Michael's risk paid off, as the song is still hugely popular today, making it to Christmas number one in 2023 and being predicted to reach the same heights this year too.
However, it was a time of great turbulence and turmoil for the then 21-year-old as he sought to assert his independence after struggles with music moguls.
He also faced being sued after it was argued that the song's melody sounded suspiciously similar to Barry Manilow's 'Can't Smile Without You', but the case was ultimately dismissed.
Then there was 'White Christmas', once certified the world's best-selling single of all time, which broke writer Irving Berlin's heart due to memories of his tragic son who'd died of Sudden Infant Death Syndrome on Christmas Day at just three weeks old.
'White Christmas' was also played on the Armed Forces Radio as a code signal for American soldiers to evacuate Saignon during the Vietnam war.
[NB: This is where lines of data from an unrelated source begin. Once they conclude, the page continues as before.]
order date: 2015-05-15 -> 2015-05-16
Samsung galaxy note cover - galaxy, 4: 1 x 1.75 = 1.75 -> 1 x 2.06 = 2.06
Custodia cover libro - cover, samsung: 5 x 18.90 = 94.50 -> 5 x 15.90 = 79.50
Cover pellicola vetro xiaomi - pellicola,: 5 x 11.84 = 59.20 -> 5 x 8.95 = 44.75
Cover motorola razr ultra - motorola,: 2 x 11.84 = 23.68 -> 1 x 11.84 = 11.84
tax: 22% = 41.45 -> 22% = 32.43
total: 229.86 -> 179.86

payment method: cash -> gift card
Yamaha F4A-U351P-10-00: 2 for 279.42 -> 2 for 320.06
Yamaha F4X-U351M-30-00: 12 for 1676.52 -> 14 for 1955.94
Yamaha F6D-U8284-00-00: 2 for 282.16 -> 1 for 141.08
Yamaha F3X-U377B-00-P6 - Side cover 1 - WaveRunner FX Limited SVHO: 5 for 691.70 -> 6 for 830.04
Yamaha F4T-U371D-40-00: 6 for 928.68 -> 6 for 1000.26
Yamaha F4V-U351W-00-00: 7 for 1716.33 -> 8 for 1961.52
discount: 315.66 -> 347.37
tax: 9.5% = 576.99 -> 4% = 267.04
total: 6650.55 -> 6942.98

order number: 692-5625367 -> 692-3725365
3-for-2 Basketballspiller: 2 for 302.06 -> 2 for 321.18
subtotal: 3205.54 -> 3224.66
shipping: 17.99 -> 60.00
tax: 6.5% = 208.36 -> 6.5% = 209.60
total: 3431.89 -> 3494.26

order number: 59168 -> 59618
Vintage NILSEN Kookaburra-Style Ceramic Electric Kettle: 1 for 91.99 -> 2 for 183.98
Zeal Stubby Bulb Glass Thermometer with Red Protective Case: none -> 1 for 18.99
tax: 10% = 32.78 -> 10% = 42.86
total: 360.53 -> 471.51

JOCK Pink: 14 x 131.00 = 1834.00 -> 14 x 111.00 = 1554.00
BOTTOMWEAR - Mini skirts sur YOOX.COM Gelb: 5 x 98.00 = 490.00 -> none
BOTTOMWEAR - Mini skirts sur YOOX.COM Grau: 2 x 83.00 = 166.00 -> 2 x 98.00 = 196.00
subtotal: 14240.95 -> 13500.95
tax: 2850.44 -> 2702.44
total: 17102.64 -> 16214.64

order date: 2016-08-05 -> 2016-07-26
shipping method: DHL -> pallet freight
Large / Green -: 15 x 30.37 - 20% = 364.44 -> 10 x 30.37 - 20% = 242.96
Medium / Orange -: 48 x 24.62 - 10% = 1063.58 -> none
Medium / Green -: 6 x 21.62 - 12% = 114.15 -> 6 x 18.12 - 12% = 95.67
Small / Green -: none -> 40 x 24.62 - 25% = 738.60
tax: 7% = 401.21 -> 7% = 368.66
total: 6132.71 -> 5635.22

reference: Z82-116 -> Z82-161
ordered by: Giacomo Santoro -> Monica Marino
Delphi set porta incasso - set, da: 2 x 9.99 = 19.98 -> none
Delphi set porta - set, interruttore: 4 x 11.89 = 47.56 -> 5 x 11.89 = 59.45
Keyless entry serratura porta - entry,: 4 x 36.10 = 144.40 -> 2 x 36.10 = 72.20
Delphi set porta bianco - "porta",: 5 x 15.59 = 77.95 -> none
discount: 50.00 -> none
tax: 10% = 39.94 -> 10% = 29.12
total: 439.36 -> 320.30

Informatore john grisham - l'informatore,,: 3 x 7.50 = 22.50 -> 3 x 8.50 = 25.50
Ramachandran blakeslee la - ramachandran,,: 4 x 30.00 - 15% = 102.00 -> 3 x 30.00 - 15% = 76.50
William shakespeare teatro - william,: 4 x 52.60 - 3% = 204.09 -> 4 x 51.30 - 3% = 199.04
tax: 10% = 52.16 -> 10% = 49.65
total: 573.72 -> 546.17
Homesick and heart-broken GIs had felt pangs of sorrow in their hearts when they heard the song, a painful reminder of how they'd been separated from their families during the special festive season.
Then there was another secretly war-focused tune, 'Do You Hear What I Hear?', which was most famously covered by Whitney Houston, and had a lyric about a "tail as big as a kite" in a nod to the Cuban Missile Crisis.
'Have Yourself A Merry Little Christmas' was originally written for the 1944 movie Meet Me In St Louis, but singer Judy Garland argued it was too "depressing".
There was a good reason for that, as its writer had been feeling melancholic about moving home when it was penned - and Frank Sinatra later requested for a lyric to be changed from "From now on, we'll have to muddle through somehow" to "Hang a shining star upon the highest bough".
These are just a few of the Christmas classics with a dark hidden history many party-goers never knew existed - and while they are a source of joy to many, for those who wrote and performed them, they were often harrowing.